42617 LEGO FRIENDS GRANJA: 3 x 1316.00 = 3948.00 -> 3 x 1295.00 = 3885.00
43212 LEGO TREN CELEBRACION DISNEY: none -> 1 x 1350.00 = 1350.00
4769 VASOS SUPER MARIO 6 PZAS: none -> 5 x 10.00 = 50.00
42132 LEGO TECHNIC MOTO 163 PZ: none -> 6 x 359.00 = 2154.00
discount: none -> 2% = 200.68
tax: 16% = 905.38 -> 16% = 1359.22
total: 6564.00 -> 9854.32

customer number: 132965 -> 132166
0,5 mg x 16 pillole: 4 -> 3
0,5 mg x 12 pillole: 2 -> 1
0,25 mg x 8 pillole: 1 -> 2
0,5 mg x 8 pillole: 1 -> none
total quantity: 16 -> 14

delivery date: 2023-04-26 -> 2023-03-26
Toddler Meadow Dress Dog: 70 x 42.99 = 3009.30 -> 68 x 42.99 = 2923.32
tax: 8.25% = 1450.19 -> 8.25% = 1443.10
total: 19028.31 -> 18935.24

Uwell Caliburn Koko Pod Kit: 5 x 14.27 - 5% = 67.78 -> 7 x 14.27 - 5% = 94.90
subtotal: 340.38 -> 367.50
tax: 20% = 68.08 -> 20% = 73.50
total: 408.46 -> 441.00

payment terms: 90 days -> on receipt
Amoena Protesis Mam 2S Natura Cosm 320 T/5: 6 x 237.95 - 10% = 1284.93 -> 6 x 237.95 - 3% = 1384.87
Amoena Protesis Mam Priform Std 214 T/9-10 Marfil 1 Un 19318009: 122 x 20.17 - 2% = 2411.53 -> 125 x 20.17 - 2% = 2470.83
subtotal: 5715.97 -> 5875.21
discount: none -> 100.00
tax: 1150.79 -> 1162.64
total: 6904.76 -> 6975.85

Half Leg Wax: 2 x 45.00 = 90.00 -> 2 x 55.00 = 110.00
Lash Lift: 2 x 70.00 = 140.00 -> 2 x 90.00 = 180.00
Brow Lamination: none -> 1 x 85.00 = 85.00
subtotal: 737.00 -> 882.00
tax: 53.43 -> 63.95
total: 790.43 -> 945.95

+++

▸ YOUR GOAL: Answer with an exact copy of the lines from the one containing "Half Leg Wax: 2" through the end of the entries above, leaving out everything before.

▸ ANSWER SECTION:
Half Leg Wax: 2 x 45.00 = 90.00 -> 2 x 55.00 = 110.00
Lash Lift: 2 x 70.00 = 140.00 -> 2 x 90.00 = 180.00
Brow Lamination: none -> 1 x 85.00 = 85.00
subtotal: 737.00 -> 882.00
tax: 53.43 -> 63.95
total: 790.43 -> 945.95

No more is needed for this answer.